Adding to the fracas, the hacker behind FTX exchange theft of $447 million has been spotted moving its ether funds. On November 20, the attacker transferred 50,000 ETH to a separate wallet and converted it to Bitcoin using two renBTC bridges.
Traders fear that a hacker could use leveraged short bets to suppress the price of Ether to profit. The rumor was raised by @kundunsan on November 15, though the Twitter post was unknown.
SBF is a hacker and already shorted market and collects all stolen assets $ETH
He ends up dumping a huge bag of ETH to profit more from his short positions.
It’s still crushing us, unbelievable. https://t.co/CYJmOSgwXO
— Dervish (@kundunsan) November 15, 2022
Lets look Ether derivatives data to understand whether deteriorating market conditions have affected crypto investor sentiment.
Professional traders have been in panic mode since November 10th
Quarterly futures are typically avoided by retail traders because of their price differential from spot markets, but are the preferred instruments of professional traders because they avoid the volatility of funding rates often found in perpetual futures contract.
The annualized premium for three-month futures should trade between +4% to +8% in healthy markets to cover costs and associated risks. The chart above shows that derivatives traders have been bearish since November 10th as the Ether futures premium has been negative.
It is currently in reverse in the contracts and this situation is atypical and usually considered bearish. The metric did not improve after ETH rose 5% on November 22, reflecting the reluctance of professional traders to add leveraged long (bull) positions.
Traders should also analyze Ether Options Markets exclude externalities specific to the futures instrument.
Options traders fear further falls
A 25% delta skew is a clear sign when market makers and arbitrage tables are overbidding for upside or downside protection.

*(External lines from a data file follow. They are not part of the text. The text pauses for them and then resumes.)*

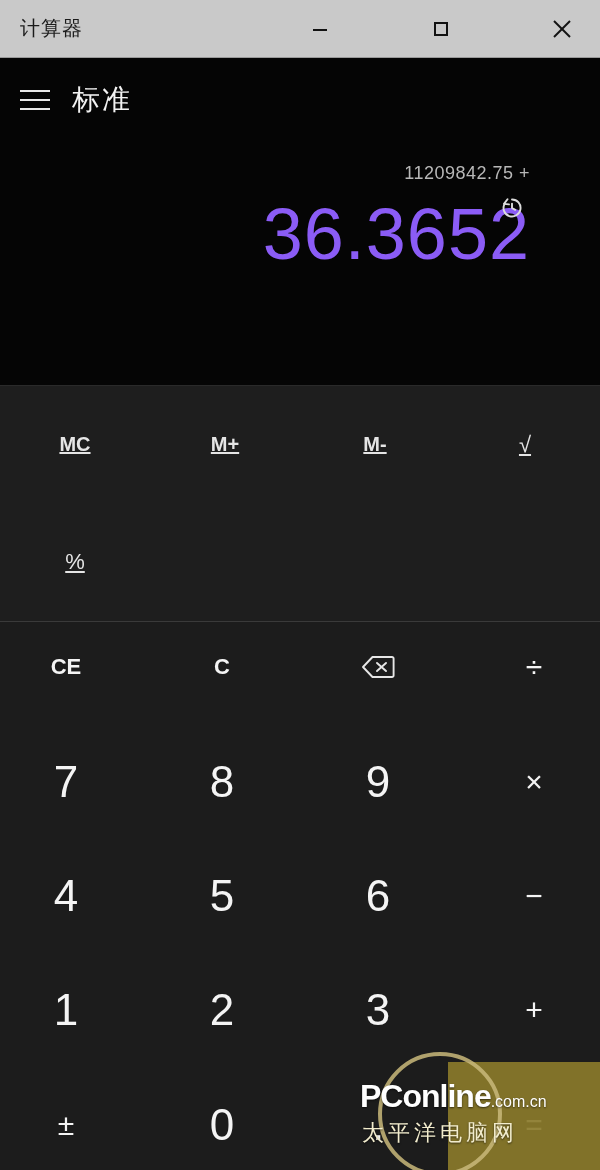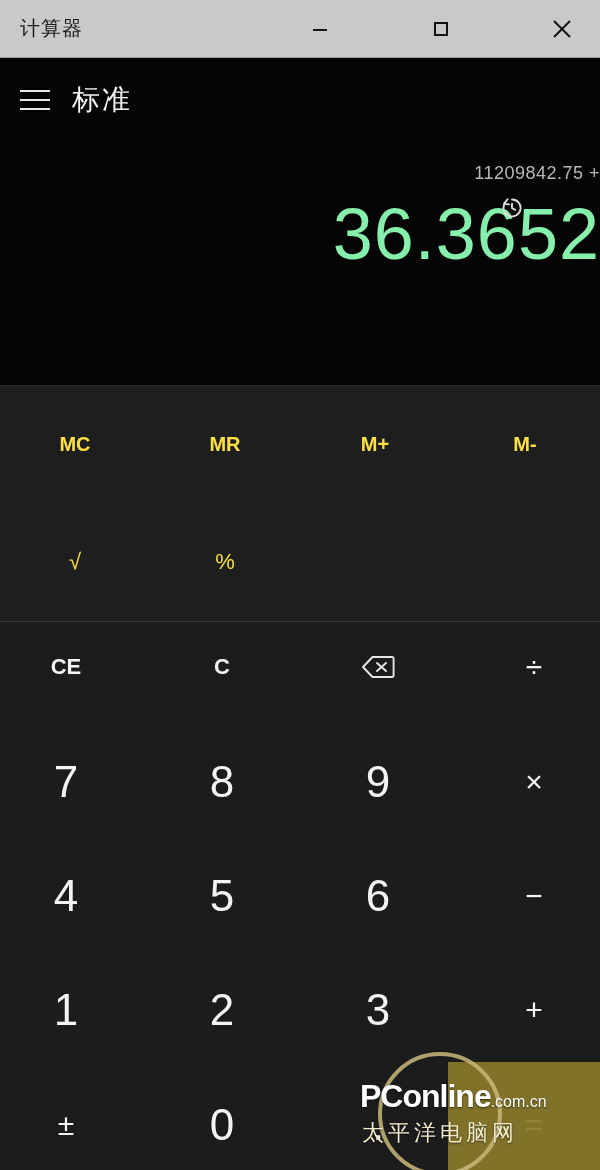"11209842.75 +" .display { padding-right: none -> 70px }
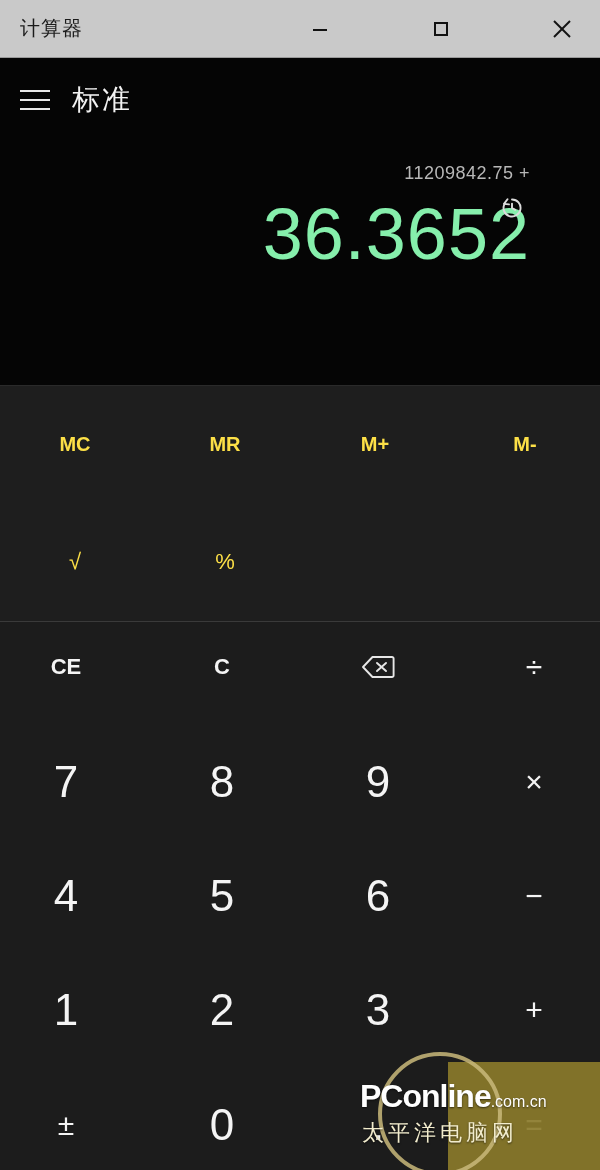"36.3652" .result { color: #86efac -> #8b5cf6 }
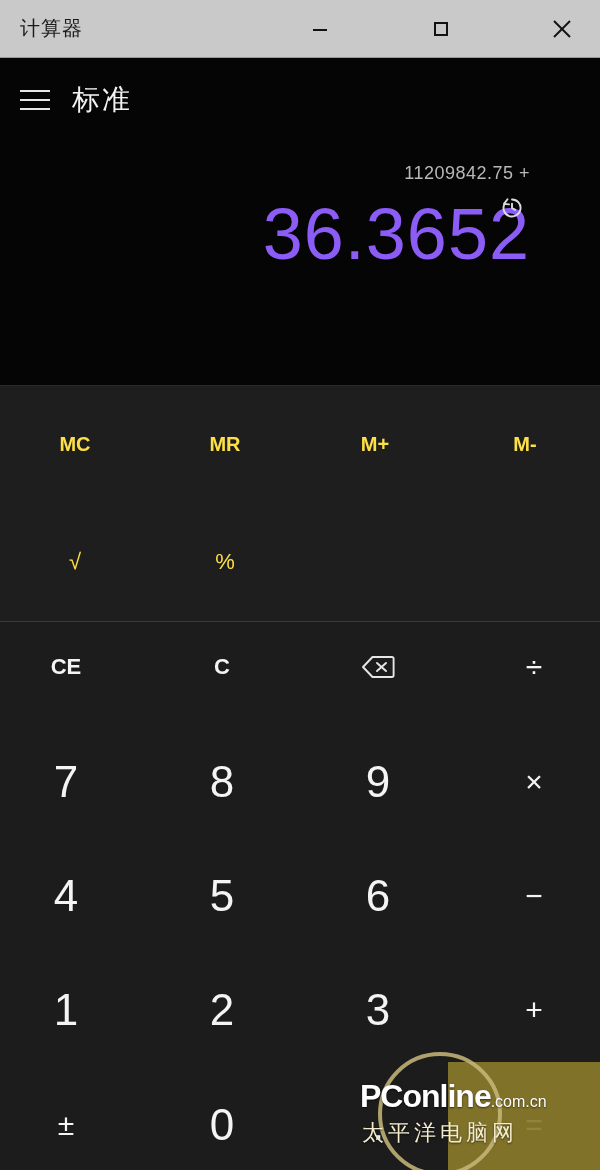"MC" .mem-key { color: #fde047 -> #e5e5e5; text-decoration: none -> underline }
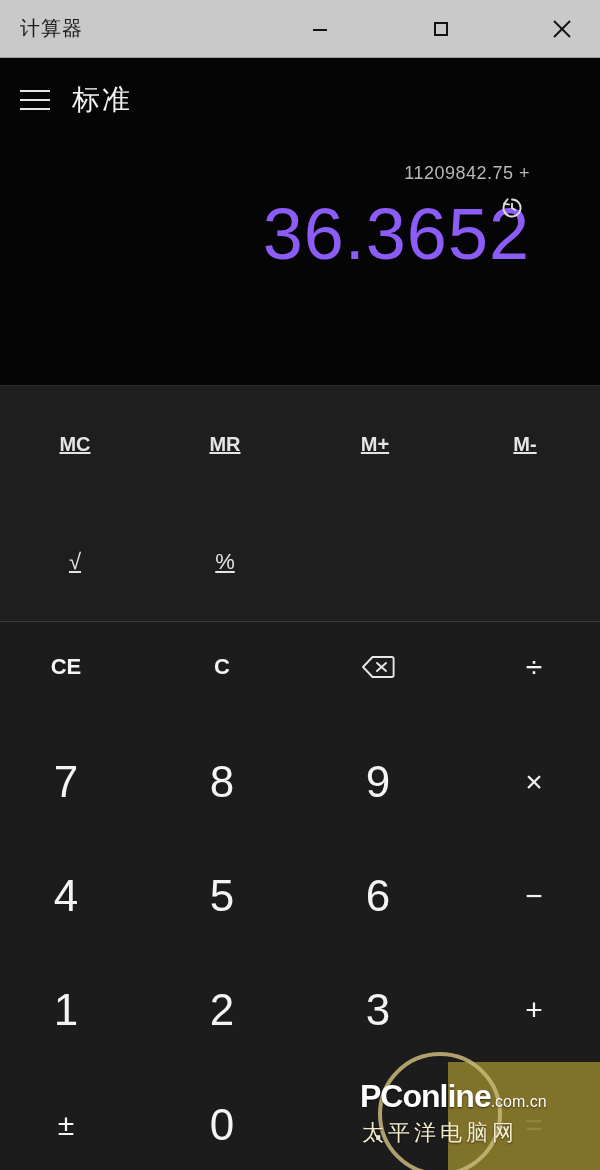"MR" div.mem-key { html: <div>MR</div> -> none }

In bear markets, option investors place higher odds on a price decline, which causes the bias indicator to rise above 10%. On the other hand, bull markets tend to push the skewness indicator below -10%, which means bearish put options are discounted.
Delta skew has been above the 10% threshold since November 9, signaling that options traders have been less inclined to offer downside protection. The situation worsened in the following days when the delta skew indicator climbed above 20%.
The 60-day delta currently stands at 23%, so whales and market makers are valuing higher chances of a price drop for Ether. As a result, derivatives data shows low confidence as Ether struggles to hold the $1,100 support.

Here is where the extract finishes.